Types of transaction

What types of transactions are classified as ‘corporate reorganisations’ in your jurisdiction?

In Singapore, corporate reorganisations by solvent businesses or firms may be effected through a variety of methods, including one or a combination of the following methods:

  • an intra-group transfer of business undertakings, assets or shares;
  • a divesture of a part of a company or firm to a third party. Third-party divestures may also be structured in a few ways, including:
  • an equity carveout where shares in a subsidiary are sold to a third party;
  • a spin-off where a new legal entity is created to house a particular part or division of the firm before sale; or
  • a split-off where some shareholders in the ultimate holding company are given shares in a division that is split off from its parent company in exchange for their shares in the ultimate holding company;
  • an amalgamation under the Companies Act, Chapter 50 of Singapore (the Companies Act).
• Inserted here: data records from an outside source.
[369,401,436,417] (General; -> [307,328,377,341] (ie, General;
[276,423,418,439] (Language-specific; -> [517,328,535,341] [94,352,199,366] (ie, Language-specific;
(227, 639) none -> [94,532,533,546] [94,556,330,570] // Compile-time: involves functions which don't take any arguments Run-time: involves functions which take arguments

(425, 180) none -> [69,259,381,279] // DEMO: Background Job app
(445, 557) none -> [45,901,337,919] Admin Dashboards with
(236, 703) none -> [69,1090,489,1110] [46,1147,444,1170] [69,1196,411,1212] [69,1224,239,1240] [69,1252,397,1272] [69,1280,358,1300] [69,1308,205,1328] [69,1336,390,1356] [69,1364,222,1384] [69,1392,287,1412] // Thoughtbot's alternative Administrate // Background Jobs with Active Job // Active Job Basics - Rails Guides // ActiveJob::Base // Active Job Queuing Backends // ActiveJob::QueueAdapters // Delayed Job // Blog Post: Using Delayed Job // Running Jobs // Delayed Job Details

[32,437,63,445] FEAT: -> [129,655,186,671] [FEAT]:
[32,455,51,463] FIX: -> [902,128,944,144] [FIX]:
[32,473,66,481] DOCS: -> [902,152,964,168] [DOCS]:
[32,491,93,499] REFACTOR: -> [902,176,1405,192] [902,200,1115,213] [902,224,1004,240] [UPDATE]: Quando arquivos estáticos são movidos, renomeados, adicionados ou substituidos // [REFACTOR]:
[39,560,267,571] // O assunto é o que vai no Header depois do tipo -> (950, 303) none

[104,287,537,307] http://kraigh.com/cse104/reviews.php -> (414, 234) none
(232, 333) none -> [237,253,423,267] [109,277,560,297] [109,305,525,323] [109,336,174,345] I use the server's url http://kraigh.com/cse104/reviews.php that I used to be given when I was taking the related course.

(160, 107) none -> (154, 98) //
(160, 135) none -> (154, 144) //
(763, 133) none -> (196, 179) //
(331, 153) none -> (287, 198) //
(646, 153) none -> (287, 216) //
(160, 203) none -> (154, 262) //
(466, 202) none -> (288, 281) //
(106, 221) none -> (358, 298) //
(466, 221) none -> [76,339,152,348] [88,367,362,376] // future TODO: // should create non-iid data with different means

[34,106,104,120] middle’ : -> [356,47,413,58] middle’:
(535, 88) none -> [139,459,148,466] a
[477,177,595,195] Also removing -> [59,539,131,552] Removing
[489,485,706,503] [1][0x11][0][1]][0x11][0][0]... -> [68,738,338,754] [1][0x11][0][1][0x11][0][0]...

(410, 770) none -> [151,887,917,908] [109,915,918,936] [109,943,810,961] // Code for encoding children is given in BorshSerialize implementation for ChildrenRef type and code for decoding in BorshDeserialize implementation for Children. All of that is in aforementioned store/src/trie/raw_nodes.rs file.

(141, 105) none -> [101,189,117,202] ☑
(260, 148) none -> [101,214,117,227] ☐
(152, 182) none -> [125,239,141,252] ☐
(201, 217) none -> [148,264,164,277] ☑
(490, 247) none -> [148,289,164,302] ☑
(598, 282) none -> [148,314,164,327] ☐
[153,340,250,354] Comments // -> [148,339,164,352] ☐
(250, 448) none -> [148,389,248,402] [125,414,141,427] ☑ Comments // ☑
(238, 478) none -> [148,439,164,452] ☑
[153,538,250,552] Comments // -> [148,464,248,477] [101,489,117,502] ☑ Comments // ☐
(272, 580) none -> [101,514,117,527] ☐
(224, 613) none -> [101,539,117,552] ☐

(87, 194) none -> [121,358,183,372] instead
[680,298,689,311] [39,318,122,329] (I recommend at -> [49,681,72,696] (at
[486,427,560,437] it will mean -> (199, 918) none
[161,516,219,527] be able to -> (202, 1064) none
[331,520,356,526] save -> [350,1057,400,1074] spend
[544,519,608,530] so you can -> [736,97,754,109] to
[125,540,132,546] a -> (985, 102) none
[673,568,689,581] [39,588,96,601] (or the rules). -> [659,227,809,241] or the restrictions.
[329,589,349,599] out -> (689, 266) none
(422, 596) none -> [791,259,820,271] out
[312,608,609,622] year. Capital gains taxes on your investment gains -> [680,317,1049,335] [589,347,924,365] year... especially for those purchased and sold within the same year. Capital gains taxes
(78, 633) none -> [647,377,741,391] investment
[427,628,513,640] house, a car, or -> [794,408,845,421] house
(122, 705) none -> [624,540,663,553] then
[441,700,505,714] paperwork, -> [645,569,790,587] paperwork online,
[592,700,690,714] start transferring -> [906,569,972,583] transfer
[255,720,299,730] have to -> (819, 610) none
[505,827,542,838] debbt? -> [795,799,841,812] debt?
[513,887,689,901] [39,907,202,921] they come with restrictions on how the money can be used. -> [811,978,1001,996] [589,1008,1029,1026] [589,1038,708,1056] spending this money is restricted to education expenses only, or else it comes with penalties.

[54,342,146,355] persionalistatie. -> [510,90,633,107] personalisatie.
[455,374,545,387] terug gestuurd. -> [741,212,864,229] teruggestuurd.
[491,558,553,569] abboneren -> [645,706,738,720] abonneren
An amalgamation allows two or more Singapore-incorporated companies to amalgamate and continue as one of the amalgamating companies or as a newly formed company. When the amalgamation comes into effect, the property, rights and privileges, along with liabilities and obligations, of the amalgamating companies will be transferred to or vested in the amalgamated company. Amalgamations are voluntary and subject to approval by the boards and shareholders of the amalgamating companies. At the same time, the secured creditors of the companies will be notified and provided with an opportunity to object; or
  • a scheme of arrangement under section 210 of the Companies Act. A scheme of arrangement may involve the target company cancelling its existing shares and issuing new shares to the acquiring company, in consideration of the latter paying cash or issuing new shares in itself to the shareholders of the target company. Alternatively, the outstanding shares in the target company may be transferred from its shareholders to the acquiring company.

Rate of reorganisations

Has the number of corporate reorganisations in your jurisdiction increased or decreased this year compared with previous years? If so, why?

Singapore has consistently ranked near the top of the Index of Economic Freedom in recent years. Our open economy has meant there is an increasingly competitive environment for established firms, causing many to consider and undertake corporate reorganisations to streamline operations and improve profitability. In 2017, certain companies that are component stocks of the Straits Times Index (STI) announced reorganisation plans in the face of decreased profitability and increased competition.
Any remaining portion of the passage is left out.